* [WHAT YOU SHOULD DO]: Would you please transcribe, exactly as written, the lines of the entries below starting at the one that holds "-y curl apt-transport-https" and ending at the one that holds "- sudo apt install apt-transport-https", both included?
-------
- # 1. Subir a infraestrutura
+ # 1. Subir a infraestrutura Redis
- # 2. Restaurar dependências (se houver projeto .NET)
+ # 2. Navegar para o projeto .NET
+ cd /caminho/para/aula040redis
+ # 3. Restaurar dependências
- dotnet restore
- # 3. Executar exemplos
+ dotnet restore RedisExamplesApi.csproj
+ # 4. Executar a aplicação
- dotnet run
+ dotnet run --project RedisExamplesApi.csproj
-------
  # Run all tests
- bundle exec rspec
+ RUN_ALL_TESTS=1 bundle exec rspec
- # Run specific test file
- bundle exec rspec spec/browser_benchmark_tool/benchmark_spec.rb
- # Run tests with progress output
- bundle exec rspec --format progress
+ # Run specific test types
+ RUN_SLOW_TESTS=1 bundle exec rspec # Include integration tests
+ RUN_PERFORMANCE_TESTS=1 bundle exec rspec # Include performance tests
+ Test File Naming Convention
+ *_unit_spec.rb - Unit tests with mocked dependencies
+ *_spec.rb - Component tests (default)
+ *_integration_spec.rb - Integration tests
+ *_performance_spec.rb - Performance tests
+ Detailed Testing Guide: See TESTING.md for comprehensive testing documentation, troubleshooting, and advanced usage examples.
-------
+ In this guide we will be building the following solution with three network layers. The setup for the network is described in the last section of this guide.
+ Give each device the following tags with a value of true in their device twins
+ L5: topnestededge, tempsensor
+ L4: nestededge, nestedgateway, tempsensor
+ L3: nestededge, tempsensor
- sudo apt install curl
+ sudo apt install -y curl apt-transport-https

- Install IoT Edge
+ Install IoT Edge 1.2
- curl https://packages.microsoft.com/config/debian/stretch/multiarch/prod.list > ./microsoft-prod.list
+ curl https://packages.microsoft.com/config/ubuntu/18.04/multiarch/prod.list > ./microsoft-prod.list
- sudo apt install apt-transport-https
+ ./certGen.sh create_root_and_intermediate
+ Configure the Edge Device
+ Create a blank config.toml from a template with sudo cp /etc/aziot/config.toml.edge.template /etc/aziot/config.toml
-------
* [SOLUTION]:
+ sudo apt install -y curl apt-transport-https

- Install IoT Edge
+ Install IoT Edge 1.2
- curl https://packages.microsoft.com/config/debian/stretch/multiarch/prod.list > ./microsoft-prod.list
+ curl https://packages.microsoft.com/config/ubuntu/18.04/multiarch/prod.list > ./microsoft-prod.list
- sudo apt install apt-transport-https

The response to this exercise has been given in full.